Más tarde, en ese mismo año 1960, Mister Mann, otro subsecretario de Estado, pero de Asuntos Económicos, informó a su jefe que las nuevas medidas de retorsión «…ejercer(ían) una presión seria sobre la economía cubana y contribuir(ían) a generar insatisfacción y disturbios en el país».

El imperialismo es el criminal más chapucero de la Historia porque deja cada escena repleta de sus toscas huellas, sin embargo, nunca le han faltado —en Cuba tampoco— lacayos incondicionales que comienzan, a menudo, por negar lo propio. Los retrató Martí en 1894, cuando en el texto La verdad sobre los Estados Unidos escribió, en Patria: «En otros es como sutil aristocracia, con la que, amando en público lo rubio como propio y natural, intentan encubrir el origen que tienen por mestizo y humilde…».

Es preciso apuntarlo ahora que hay tanta migración: el patriotismo no se mide por dónde se tengan las piernas, sino por dónde se alimenta el alma. Ningún cubano, en ningún sitio, debía abstenerse de exigir y exigirse, de dejar que, desde sus entrañas, la Patria le tome el pulso, y no al revés.

En los días que corren muy bien podríamos inventarnos una «¡Cuba, qué dura es Cuba!», pero esa canción imaginaria —que resultaría creíble tanto por las jornadas harto difíciles que vivimos como por su capacidad de resistir al adversario de siempre— no opacaría jamás la pieza maestra del músico que dejó de cantarle solo con su muerte, hace hoy 62 años.

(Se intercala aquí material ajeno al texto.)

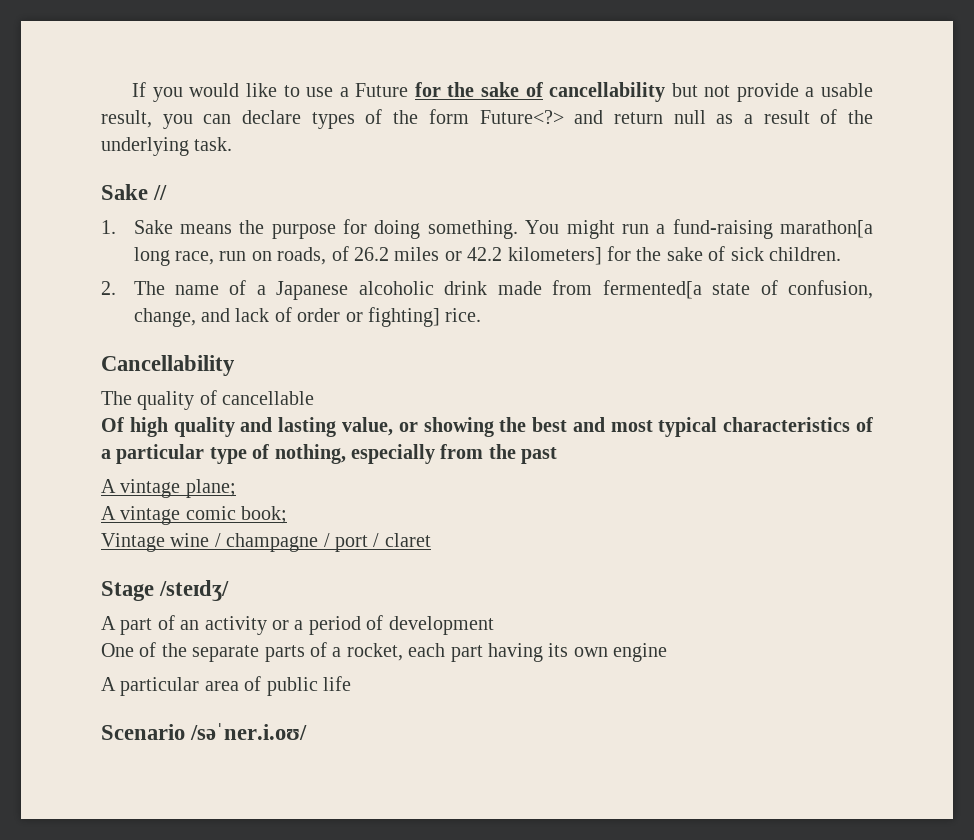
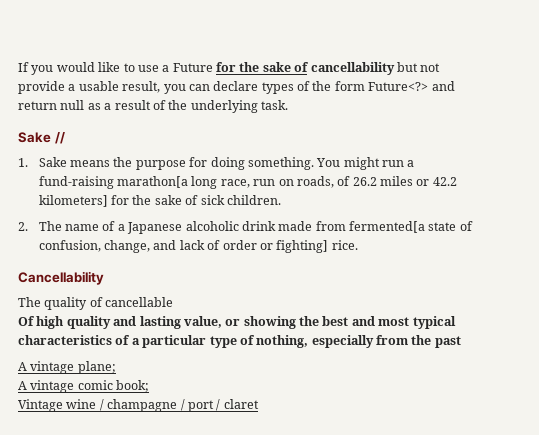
- Stage /steɪdʒ/
- A part of an activity or a period of development
- One of the separate parts of a rocket, each part having its own engine
- A particular area of public life
- Scenario /səˈner.i.oʊ/

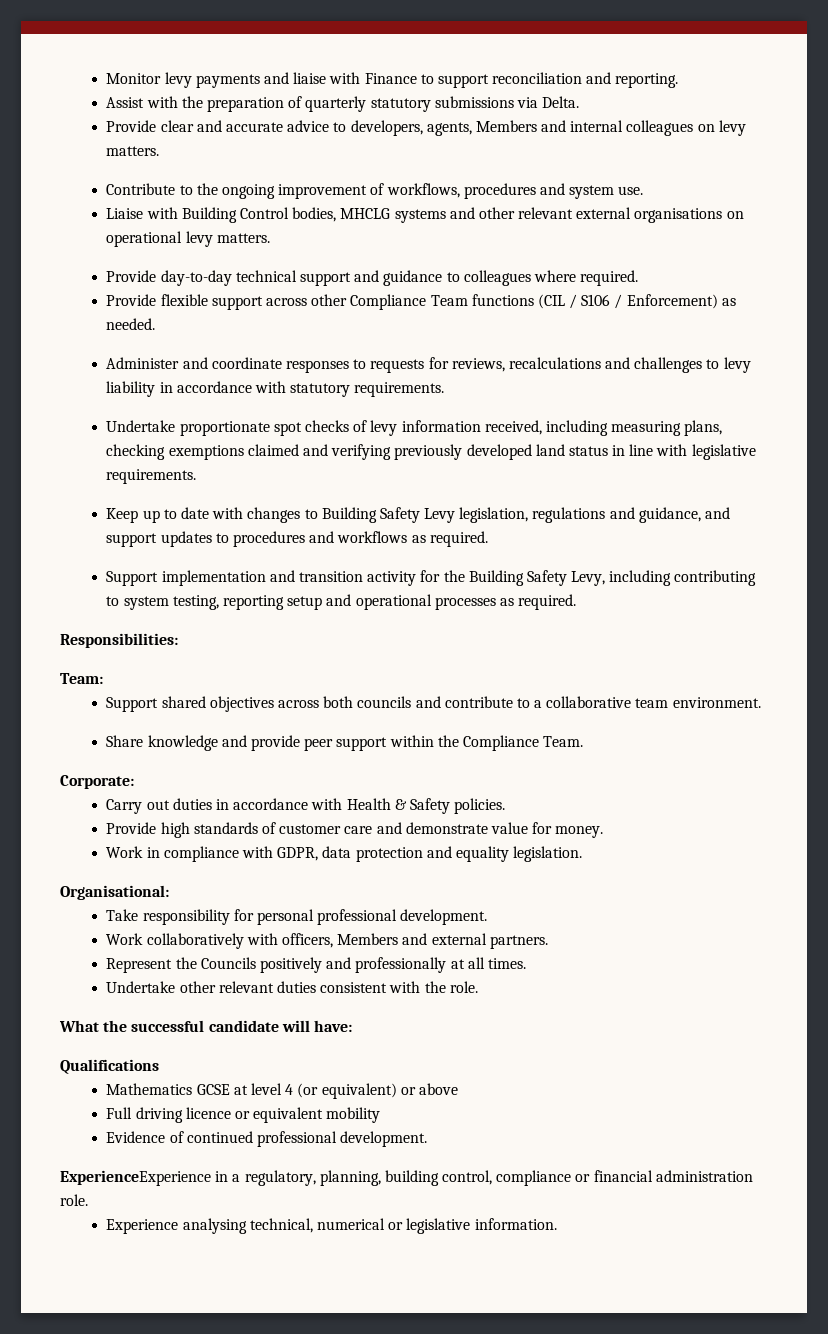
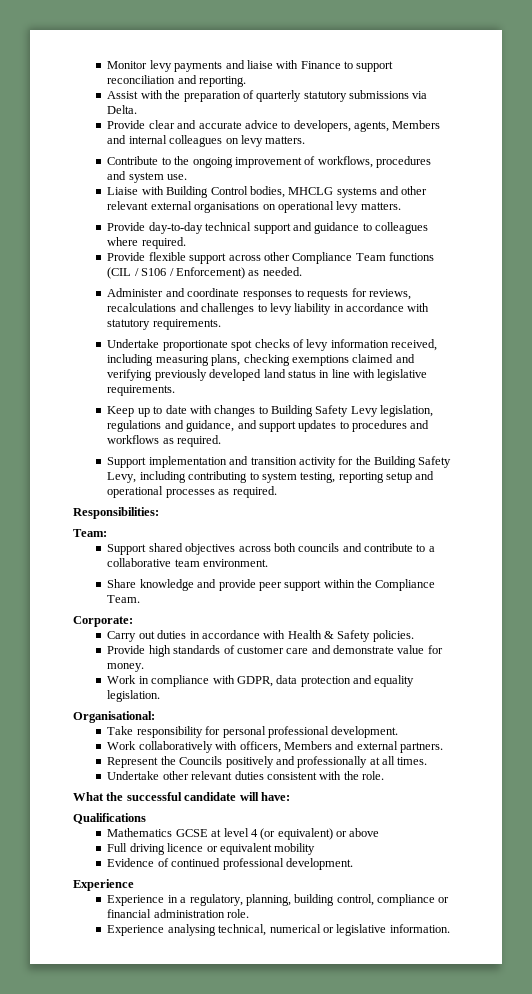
  Evidence of continued professional development.
- ExperienceExperience in a regulatory, planning, building control, compliance or financial administration role.
+ Experience
+ Experience in a regulatory, planning, building control, compliance or financial administration role.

Eduardo Saborit nos dio en sus versos los colores del paisaje de la tierra libre, sin yanquis: el cielo tan azul, la luna brillante filtrada en la dulzura de la caña, un Fidel —el único, el irrepetible— que vibra en la montaña; un rubí, cinco franjas, y una estrella… y nos regaló «suavemente» el mejor medidor de nuestra relación con ella: «quien la defiende, la quiere más».

Basta hacer un simple ejercicio de «patriotismo inverso» para descubrir la otra cara de su sentencia: quien no la defiende, la quiere menos. Todos deberíamos ponernos al día, de vez en cuando, con Eduardo Saborit. (Tomado de Cubaperiodistas)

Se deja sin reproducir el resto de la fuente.